Currawongs eat a wide variety of fruit, insects and small animals. New Zealand’s flora of Miocene of Miocene included many fruit trees, of which Poliri and Taraire are two survivors and offered abundant food.
Constantly evolving ecosystems of New Zealand
Our research on the fossil sites of St Bathans reveal a past far from a static and immutable paradise before human arrival.
We know by numerous pollen studies that New Zealand forests have evolved continuously for millions of years. This continuous reshuffle of the composition and distribution of forests questions the objective of common conservation to return New Zealand to a pre-human ecological state.
Indeed, during the Miocene, the forests of New Zealand would have been unrecognizable for modern eyes. They boasted of many eucalpts, laurels and casuarinas – plants more typical of Australian forests in Queensland today. This rich floral diversity supported a wider range of fauna, including the newly described Currawong, illustrating how different Aotearoa has been.
A symphony of ancient singers birds
Additional research of our team on other fossil singers birds (of the Order of Bird Passeriforms) of St Bathans painted an even richer image of old avian life.

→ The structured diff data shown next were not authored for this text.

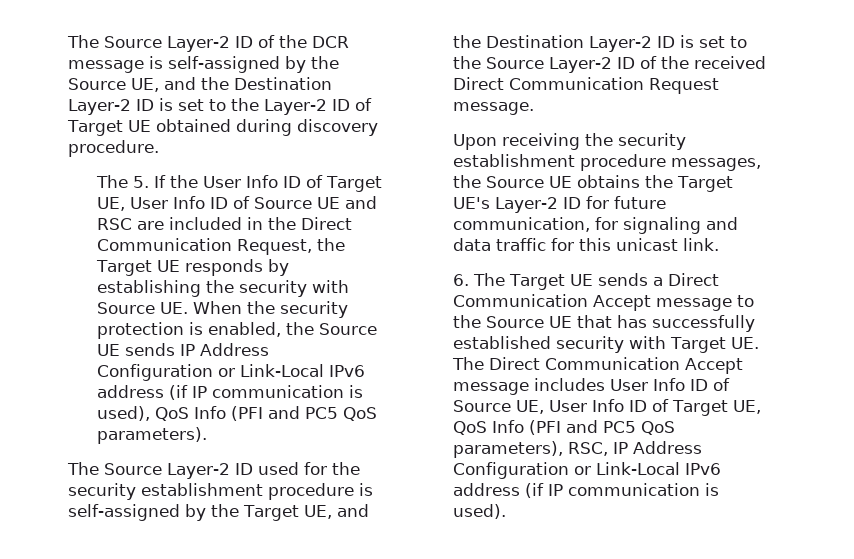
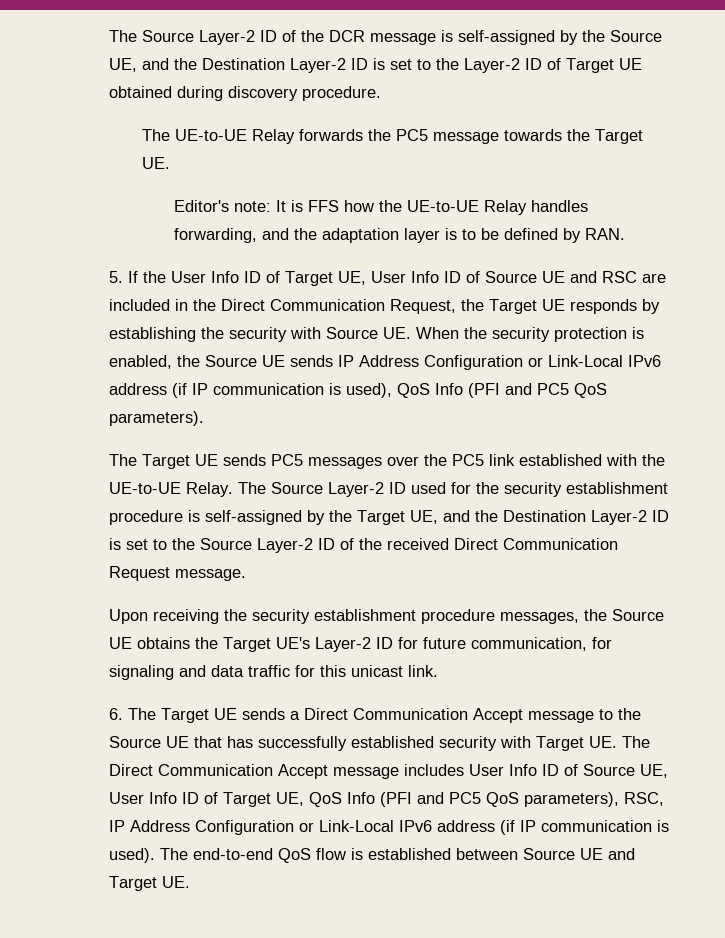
- The 5. If the User Info ID of Target UE, User Info ID of Source UE and RSC are included in the Direct Communication Request, the Target UE responds by establishing the security with Source UE. When the security protection is enabled, the Source UE sends IP Address Configuration or Link-Local IPv6 address (if IP communication is used), QoS Info (PFI and PC5 QoS parameters).
+ The UE-to-UE Relay forwards the PC5 message towards the Target UE.
+ Editor's note: It is FFS how the UE-to-UE Relay handles forwarding, and the adaptation layer is to be defined by RAN.
+ 5. If the User Info ID of Target UE, User Info ID of Source UE and RSC are included in the Direct Communication Request, the Target UE responds by establishing the security with Source UE. When the security protection is enabled, the Source UE sends IP Address Configuration or Link-Local IPv6 address (if IP communication is used), QoS Info (PFI and PC5 QoS parameters).
- The Source Layer-2 ID used for the security establishment procedure is self-assigned by the Target UE, and the Destination Layer-2 ID is set to the Source Layer-2 ID of the received Direct Communication Request message.
+ The Target UE sends PC5 messages over the PC5 link established with the UE-to-UE Relay. The Source Layer-2 ID used for the security establishment procedure is self-assigned by the Target UE, and the Destination Layer-2 ID is set to the Source Layer-2 ID of the received Direct Communication Request message.
+ The end-to-end QoS flow is established between Source UE and Target UE.

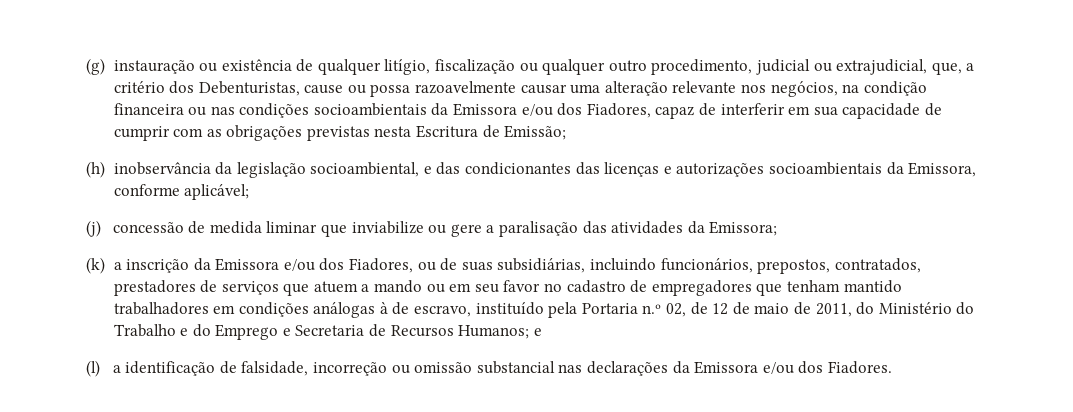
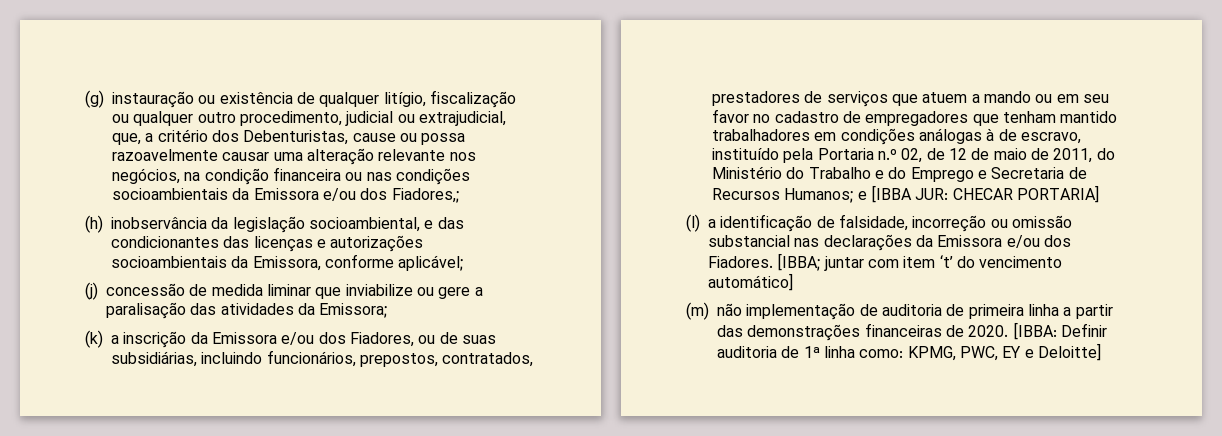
- (g) instauração ou existência de qualquer litígio, fiscalização ou qualquer outro procedimento, judicial ou extrajudicial, que, a critério dos Debenturistas, cause ou possa razoavelmente causar uma alteração relevante nos negócios, na condição financeira ou nas condições socioambientais da Emissora e/ou dos Fiadores, capaz de interferir em sua capacidade de cumprir com as obrigações previstas nesta Escritura de Emissão;
+ (g) instauração ou existência de qualquer litígio, fiscalização ou qualquer outro procedimento, judicial ou extrajudicial, que, a critério dos Debenturistas, cause ou possa razoavelmente causar uma alteração relevante nos negócios, na condição financeira ou nas condições socioambientais da Emissora e/ou dos Fiadores,;
- (k) a inscrição da Emissora e/ou dos Fiadores, ou de suas subsidiárias, incluindo funcionários, prepostos, contratados, prestadores de serviços que atuem a mando ou em seu favor no cadastro de empregadores que tenham mantido trabalhadores em condições análogas à de escravo, instituído pela Portaria n.º 02, de 12 de maio de 2011, do Ministério do Trabalho e do Emprego e Secretaria de Recursos Humanos; e
+ (k) a inscrição da Emissora e/ou dos Fiadores, ou de suas subsidiárias, incluindo funcionários, prepostos, contratados, prestadores de serviços que atuem a mando ou em seu favor no cadastro de empregadores que tenham mantido trabalhadores em condições análogas à de escravo, instituído pela Portaria n.º 02, de 12 de maio de 2011, do Ministério do Trabalho e do Emprego e Secretaria de Recursos Humanos; e [IBBA JUR: CHECAR PORTARIA]
+ [IBBA; juntar com item ‘t’ do vencimento automático]
+ (m) não implementação de auditoria de primeira linha a partir das demonstrações financeiras de 2020. [IBBA: Definir auditoria de 1ª linha como: KPMG, PWC, EY e Deloitte]

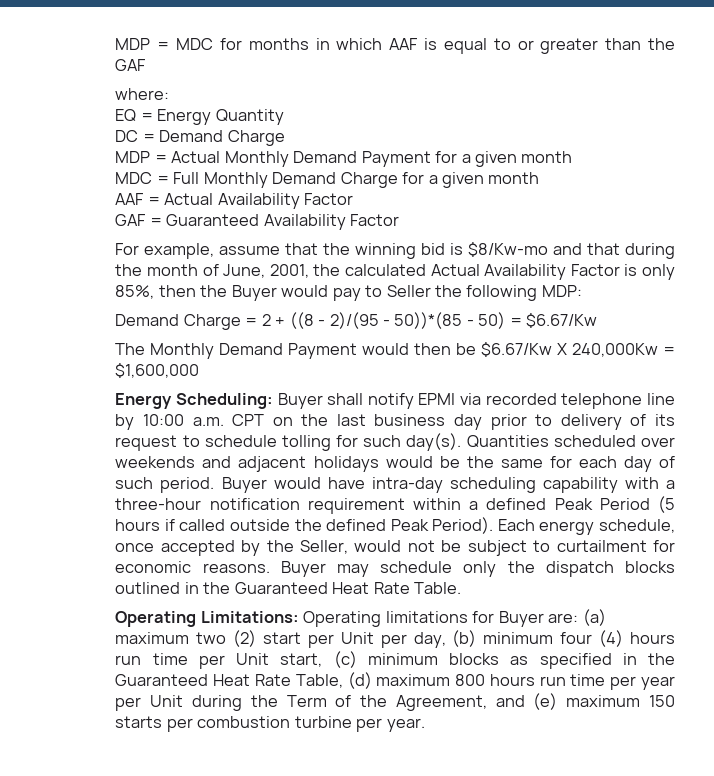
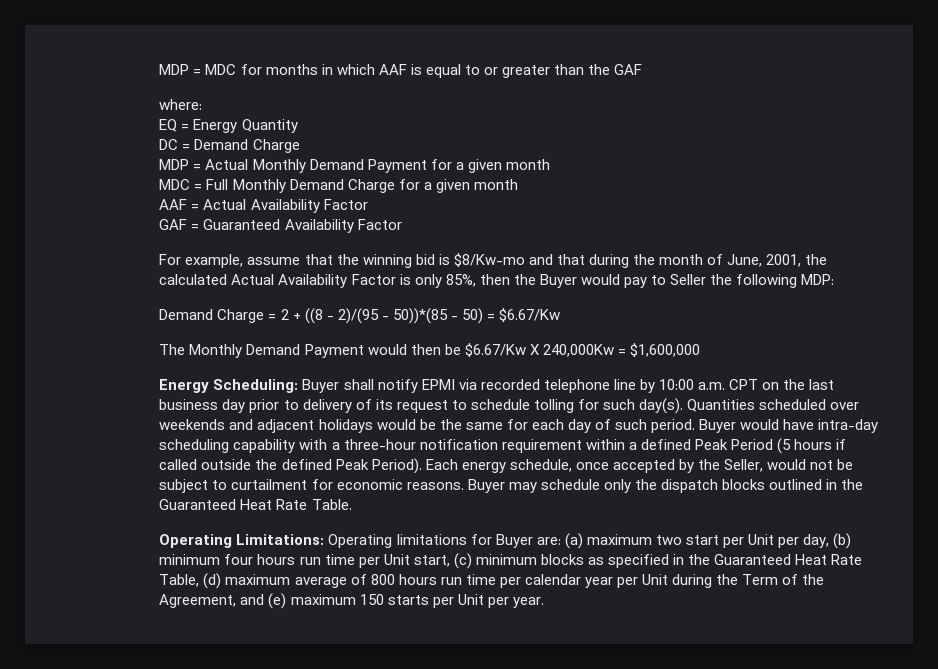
- Operating Limitations: Operating limitations for Buyer are: (a) maximum two (2) start per Unit per day, (b) minimum four (4) hours run time per Unit start, (c) minimum blocks as specified in the Guaranteed Heat Rate Table, (d) maximum 800 hours run time per year per Unit during the Term of the Agreement, and (e) maximum 150 starts per combustion turbine per year.
+ Operating Limitations: Operating limitations for Buyer are: (a) maximum two start per Unit per day, (b) minimum four hours run time per Unit start, (c) minimum blocks as specified in the Guaranteed Heat Rate Table, (d) maximum average of 800 hours run time per calendar year per Unit during the Term of the Agreement, and (e) maximum 150 starts per Unit per year.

Our analysis of the diversity of tiny legs of the legs indicates that the Bush of New Zealand of early Miocene had many more types of singers than just before human arrival.
Our studies demonstrate the presence of potentially up to 17 different singers birds in the primitive fauna of Miocene. This old choir included species varying in size with large honey (from the Meliphagidae bird family), which was larger than today’s Tūī, to a small Wren from New Zealand. Several different families are also represented.
These results suggest that zealania had a much greater diversity of singers at the start of Miocene than in Holocene (last 11,000 years).
Inheritance of the cooling of the miocene climate
Why these various old singers birds, including the St Bathans Currawong, disappeared?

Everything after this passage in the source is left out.